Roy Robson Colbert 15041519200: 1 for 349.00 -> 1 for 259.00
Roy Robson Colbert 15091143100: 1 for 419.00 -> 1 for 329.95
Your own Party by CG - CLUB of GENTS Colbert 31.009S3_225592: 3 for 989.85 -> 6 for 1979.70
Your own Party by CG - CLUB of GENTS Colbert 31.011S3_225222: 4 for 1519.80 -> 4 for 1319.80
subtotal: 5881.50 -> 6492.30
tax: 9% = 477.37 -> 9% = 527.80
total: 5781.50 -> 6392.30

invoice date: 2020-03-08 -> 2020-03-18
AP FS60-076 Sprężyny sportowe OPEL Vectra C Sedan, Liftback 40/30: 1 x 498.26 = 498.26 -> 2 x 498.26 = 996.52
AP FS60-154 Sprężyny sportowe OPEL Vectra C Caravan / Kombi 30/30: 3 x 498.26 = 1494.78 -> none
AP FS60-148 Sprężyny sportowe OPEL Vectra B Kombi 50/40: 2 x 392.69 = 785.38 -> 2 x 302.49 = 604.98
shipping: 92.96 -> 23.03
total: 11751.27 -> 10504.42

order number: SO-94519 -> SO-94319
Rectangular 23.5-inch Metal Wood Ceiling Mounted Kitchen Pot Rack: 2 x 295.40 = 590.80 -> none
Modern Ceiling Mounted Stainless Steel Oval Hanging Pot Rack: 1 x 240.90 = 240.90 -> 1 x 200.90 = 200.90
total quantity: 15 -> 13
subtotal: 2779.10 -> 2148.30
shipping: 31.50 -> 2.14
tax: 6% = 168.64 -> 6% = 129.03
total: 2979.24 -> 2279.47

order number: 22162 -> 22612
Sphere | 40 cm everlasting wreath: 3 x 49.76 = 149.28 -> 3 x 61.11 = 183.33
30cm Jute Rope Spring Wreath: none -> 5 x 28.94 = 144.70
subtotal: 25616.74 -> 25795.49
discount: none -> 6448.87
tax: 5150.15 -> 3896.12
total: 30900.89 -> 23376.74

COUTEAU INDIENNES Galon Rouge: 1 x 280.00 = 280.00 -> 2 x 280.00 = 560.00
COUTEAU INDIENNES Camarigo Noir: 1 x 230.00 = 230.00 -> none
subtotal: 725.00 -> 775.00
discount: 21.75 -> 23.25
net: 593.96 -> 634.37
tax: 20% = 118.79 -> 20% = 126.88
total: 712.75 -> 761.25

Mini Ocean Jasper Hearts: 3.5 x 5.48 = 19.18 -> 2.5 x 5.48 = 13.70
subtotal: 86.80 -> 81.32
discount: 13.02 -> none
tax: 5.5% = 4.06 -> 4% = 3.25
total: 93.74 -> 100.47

────────────────────────────────────────

| WHAT THE TASK ASKS |
The lines above, starting at the one with "AP FS60-154 Sprężyny" and ending at the one with "order number: 22162 -> 22612", are the only ones to return, exactly as written.

| RESULT |
AP FS60-154 Sprężyny sportowe OPEL Vectra C Caravan / Kombi 30/30: 3 x 498.26 = 1494.78 -> none
AP FS60-148 Sprężyny sportowe OPEL Vectra B Kombi 50/40: 2 x 392.69 = 785.38 -> 2 x 302.49 = 604.98
shipping: 92.96 -> 23.03
total: 11751.27 -> 10504.42

order number: SO-94519 -> SO-94319
Rectangular 23.5-inch Metal Wood Ceiling Mounted Kitchen Pot Rack: 2 x 295.40 = 590.80 -> none
Modern Ceiling Mounted Stainless Steel Oval Hanging Pot Rack: 1 x 240.90 = 240.90 -> 1 x 200.90 = 200.90
total quantity: 15 -> 13
subtotal: 2779.10 -> 2148.30
shipping: 31.50 -> 2.14
tax: 6% = 168.64 -> 6% = 129.03
total: 2979.24 -> 2279.47

order number: 22162 -> 22612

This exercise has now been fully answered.